No, those tags are actually very useful. It's not the same as tagging something off-screen. These tags are only for instances where the area is completely visible, but the expected part is nowhere to be found. That IS remarkable, unusual, and should be tagged. And it is TWYS. You see a lack of nipples where they normally would be, that's a visible feature. Tagging really shouldn't run off of common assumptions anyways, because you may not need the tag to identify what you're looking at, but it still turns out useful for searching and blacklisting.

If something is reasonably expected to be included, then the fact it's missing is abnormal, unique, and should probably be tagged. No_dragon would make no sense because you can't reasonably expect one to always be there. But no_nipples IS unique because most of the time they are present and expected to be there, both in real life and in art.

If you want to argue about the theory of expectations and what's worth tagging, then it could be argued that it makes more sense to tag when they're missing than it does to tag when they're there, because missing nipples is the exception. Actually drawn nipples is far less remarkable and easier to make an assumption about. Not that tags should be about assumptions.

The tag is also important because for some people it is an important feature. I personally find a complete lack of nipples on a chest or breasts to be mildly disturbing. Not quite blacklist level, but I have considered it. Some people find a lack of genitals disturbing, and aren't nearly as reluctant to blacklist things as I am. But removing the tag breaks people's ability to avoid it or blacklist it, which is a pointless headache. Also, by your logic: armless, eyeless, legless, headless, faceless, faceless_male, and every other noticeable lack of something you normally expect to be automatically included would have to go as well. Even topless and bottomless would have to be axed, because why tag a lack of clothes? shouldn't you only tag if clothing is present?

But I think that these are all are useful tags when something isn't there that should be. Or when the lack of it is useful, like bottomless and topless are useful for searching.

Bottom line: when something is reasonably expected to be automatically included, and it's missing, then it should have a tag. Most pictures don't need it, but these tags exist for exceptions that do need it. I don't think it's a good idea to collapse them when they serve a purpose.

This line of logic also assumes that all tagging is complete, so that just searching -nipples would replace the need for a no_nipples tag. In reality -nipples will get mostly pictures where nipples weren't tagged but are visible (incomplete tagging), or there was no place for a nipple to even be expected to show up. So therefore, no_nipples serves an actual purpose different than -nipples. Getting rid of these tags is just ill-thought through.

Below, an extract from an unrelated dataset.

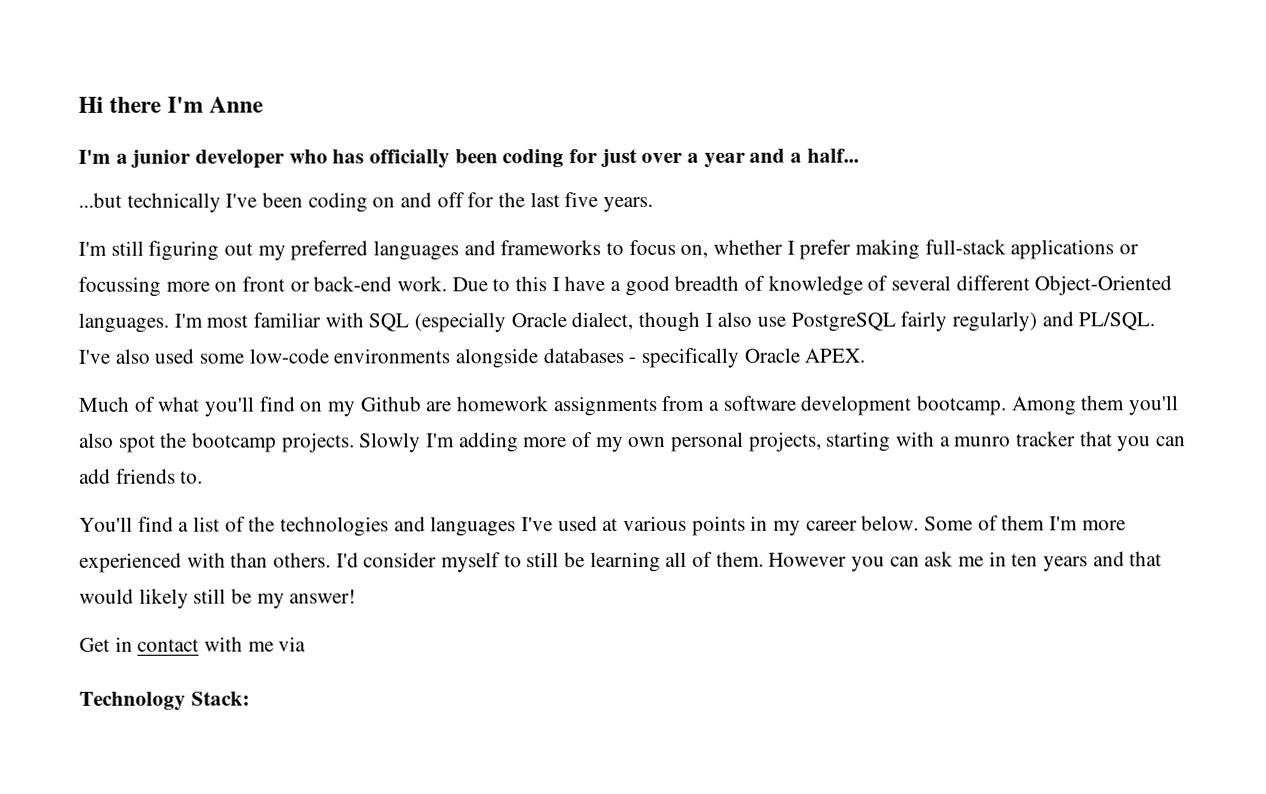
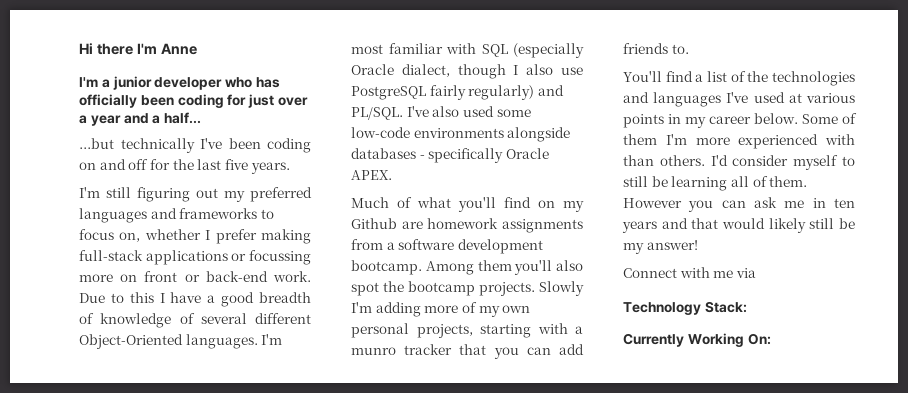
[79,636,200,652] Get in contact -> [623,268,677,278] Connect
(250, 698) none -> [623,333,771,347] // Currently Working On:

Now, I'm not saying that we should go around tagging every single image with no_sound, or every single feral snake with no hands, because that defeats the purpose of the tag [citation needed], which is:

Ensuring that atypical situations, scenes or features can be easily found or identified

'Atypical' in this case is defined as 'something which is normally present, or expected to be present'

egs. are:

  • A dog or cat with no tail, (sans tailless breeds)
  • A human with no hands, feet, head, eyes, or any other physical, culturally-'standard' features
  • A furred animal without fur (squirrel, fox)
  • A mammal, or similar species/clade that reproduces sexually, having no external genitalia (human, dog, cat, bird)

-

Some purposes for tagging atypical situations:

  • Use with combinative tag searching (see 2. Using multiple tags are adequate, or even better in a situation where one tag can be made)
  • Blacklisting (blacklisting an atypical situation becomes implausible - impossible if said atypical situation is not identified somehow
  • Disambiguation where instances of the scenario and its converse are both present (eg a character with hands, and character with no hands. Both are normally expected to have hands (eg human)

[more on this later with links]

Updated by anonymous

2. Conjunctive Tagging - Using 2>= EXISTING tags as a substitute for 1 NEW combined tag (eg. male/female)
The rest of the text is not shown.